BEGIN

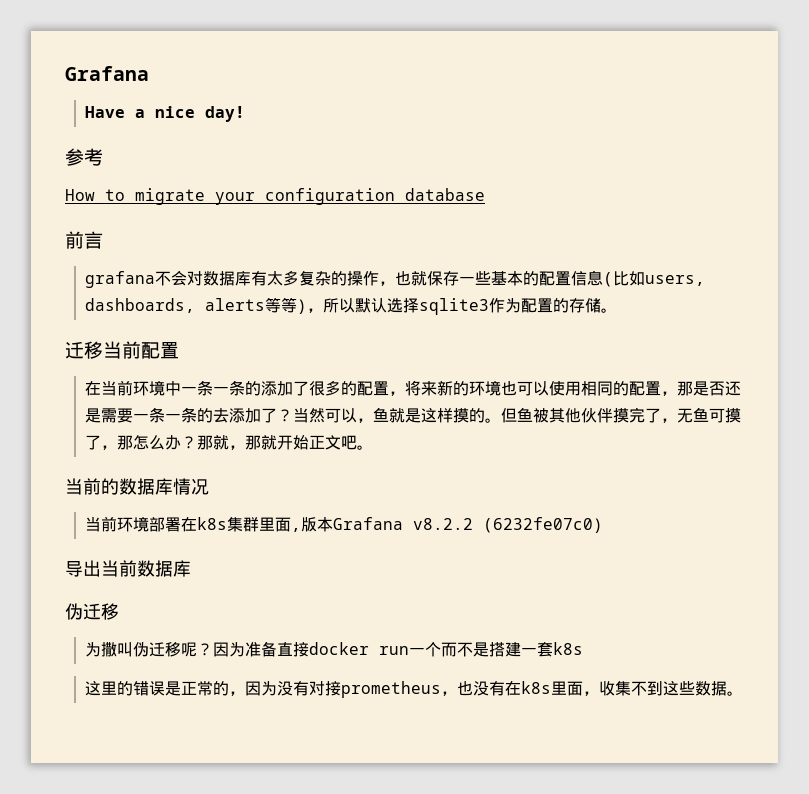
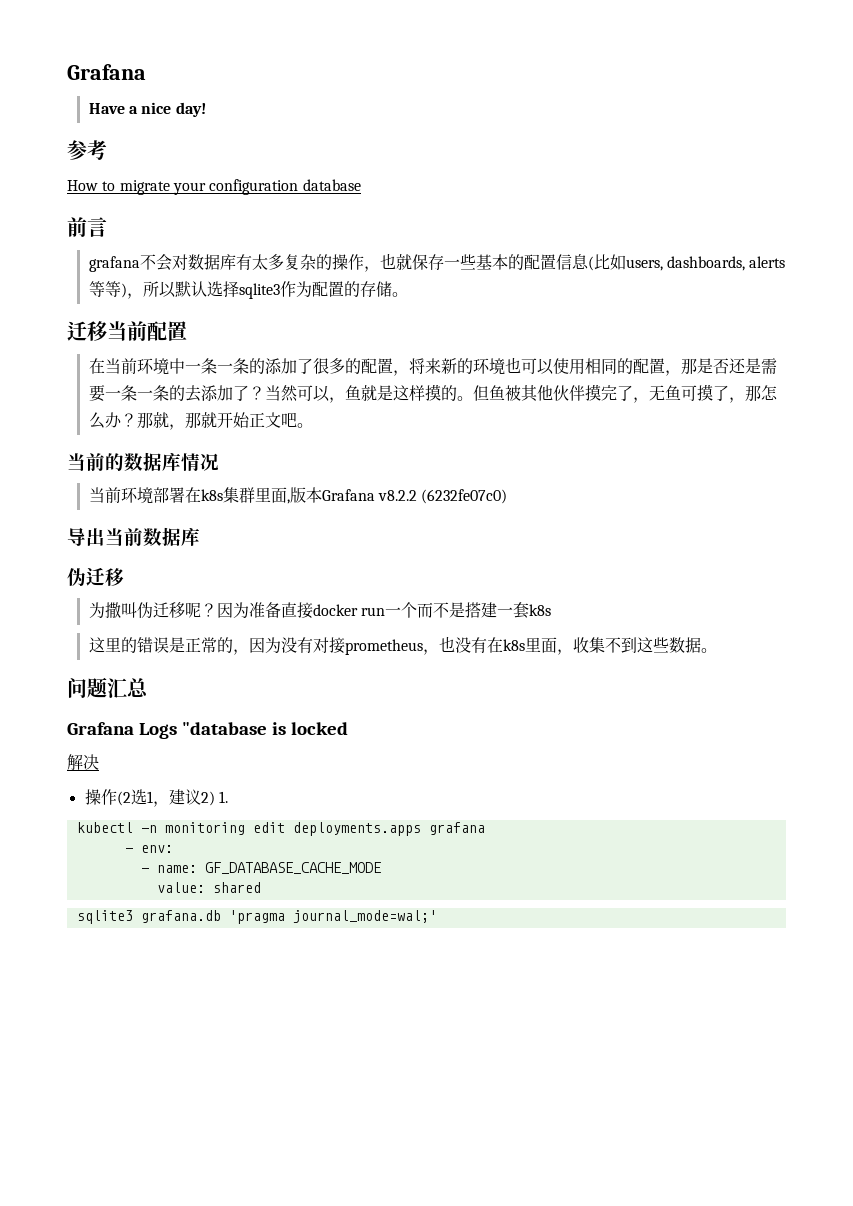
+ 问题汇总
+ Grafana Logs "database is locked
+ 解决
+ 操作(2选1，建议2) 1.
+ kubectl -n monitoring edit deployments.apps grafana
+ - env:
+ - name: GF_DATABASE_CACHE_MODE
+ value: shared
+ sqlite3 grafana.db 'pragma journal_mode=wal;'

END

* _REQUIREMENT_: Give back every record exactly, dropping its pictures.

* _YOUR RESPONSE_:
+ 问题汇总
+ Grafana Logs "database is locked
+ 解决
+ 操作(2选1，建议2) 1.
+ kubectl -n monitoring edit deployments.apps grafana
+ - env:
+ - name: GF_DATABASE_CACHE_MODE
+ value: shared
+ sqlite3 grafana.db 'pragma journal_mode=wal;'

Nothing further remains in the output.